Enterohemorrhagic Escherichia coli O157:H7 (EHEC) is a human intestinal pathogen, which can cause severe disease. EHEC O157:H7 is responsible for outbreaks of diarrhea and hemorrhagic colitis. EHEC produces a potent cytotoxin known as Vero (Shiga-like) cytotoxin, which causes diarrhea-associated hemolytic uremic syndrome (HUS), the most common cause of acute renal failure in children. Current treatment remains predominantly supportive in nature because antibiotics and non-steroidal anti-inflammatory drugs exacerbate the condition. Therefore, alternative therapeutic approaches that will prevent the EHEC colonization without the release of toxins need to be delineated. Understanding the pathobiology of disease is likely to yield novel approaches to interrupt the infectious process.

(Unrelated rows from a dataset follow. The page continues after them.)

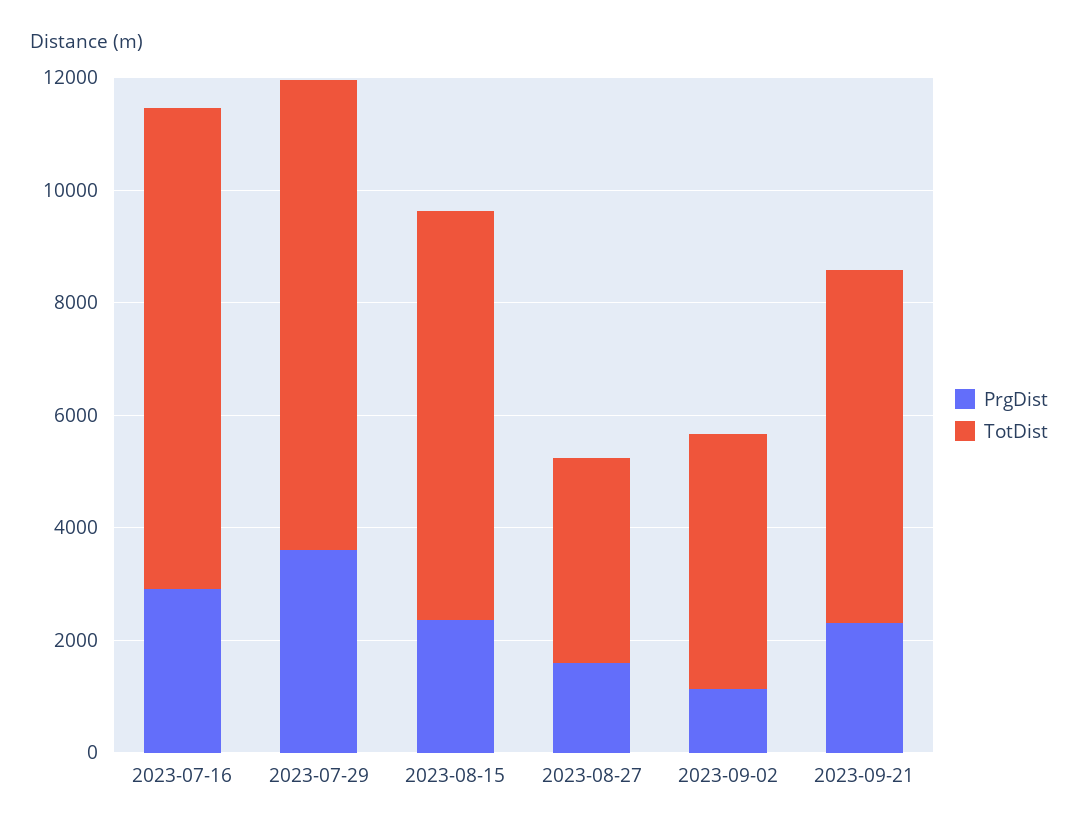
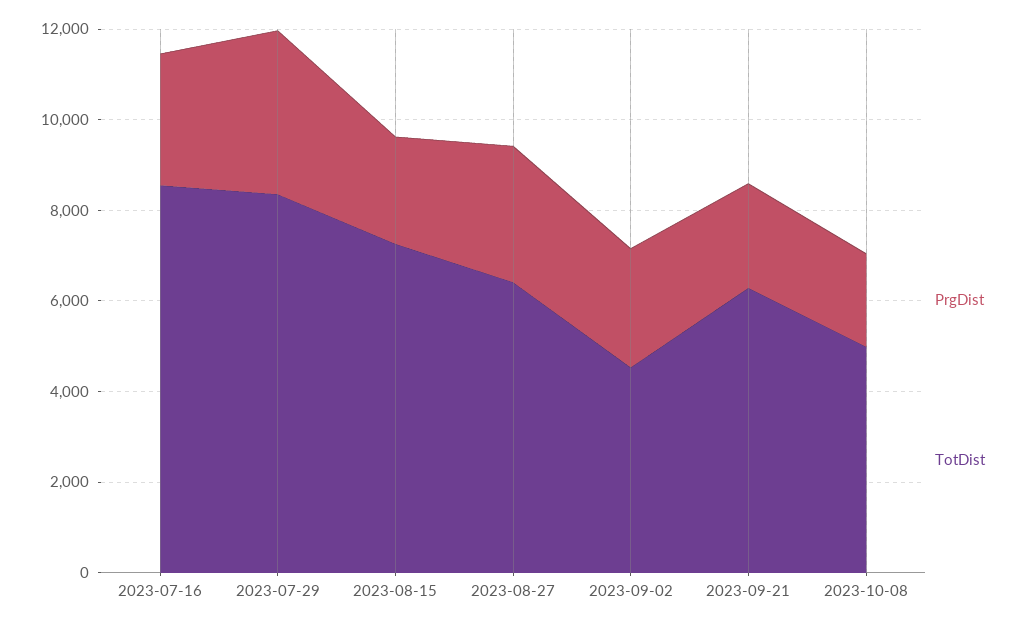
PrgDist, 2023-08-27: 1500 -> 3000
TotDist, 2023-08-27: 3500 -> 6500
PrgDist, 2023-09-02: 1000 -> 2500
PrgDist, 2023-10-08: none -> 2000
TotDist, 2023-10-08: none -> 5000

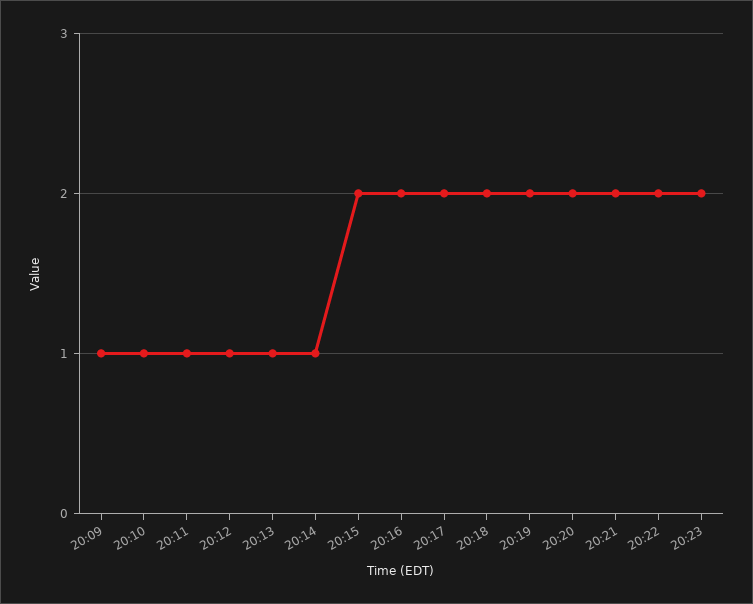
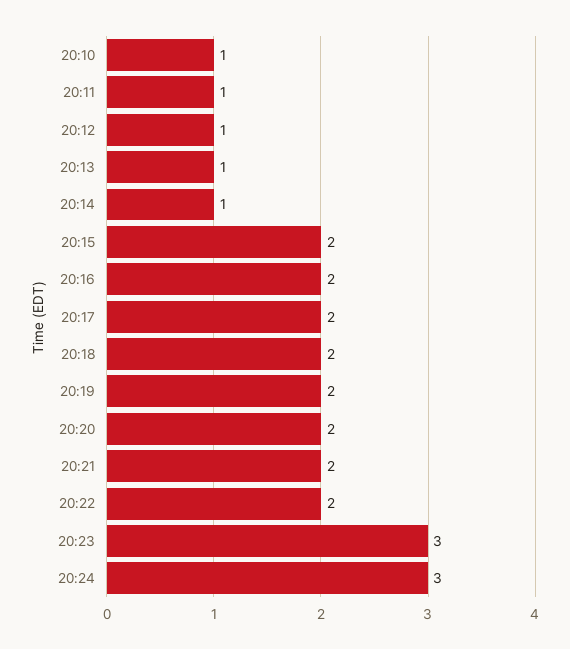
20:09: 1 -> none
20:23: 2 -> 3
20:24: none -> 3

My hypothesis was that pathogen-derived effectors associate with lipid rafts and, thereby, promote the recruitment of host signal transduction proteins to lipid rafts in response to EHEC O157:H7 infection. In this thesis, specific host signalling pathways hijacked by EHEC O157:H7, through lipid raft signalling platforms, to elicit pathogenic effects are studied using complementary approaches, including epithelial model cell lines and an animal model of infection (Citrobacter rodentium challenge of mice).
A lack of osteopontin resulted in decreased attaching effacing lesions and reduced colonic epithelial cell hyperplasia in response to C. rodentium infection. These findings suggest that C. rodentium, mimicking EHEC O157:H7 infection, is capable of utilizing host cell components to elicit its pathogenic effects.
In vitro data showed that EHEC O157:H7 effector proteins manipulate cell signalling through lipid rafts employed as platforms to recruit and activate host second messengers. PKC and PI3K activation led to attaching and effacing lesions, disruption of tight junctions, and the initiation of both innate and adaptive host immune responses. The results pointed towards a role for atypical PKC in EHEC-induced attaching and effacing lesion formation.
The role of lipid rafts in EHEC O157:H7 pathogenesis was also studied using Citrobacter rodentium-infected Niemann-pick type C (NPC) mice. Infection of NPC mice, which lack lipid rafts, with C. rodentium resulted in delayed colonization and delayed onset of attaching-effacing lesion formation, compared with infected wild type mice. C. rodentium-infected NPC mice also demonstrated reduced colonic epithelial hyperplasia and decreased secretion of the pro-inflammatory cytokine, interferon-γ.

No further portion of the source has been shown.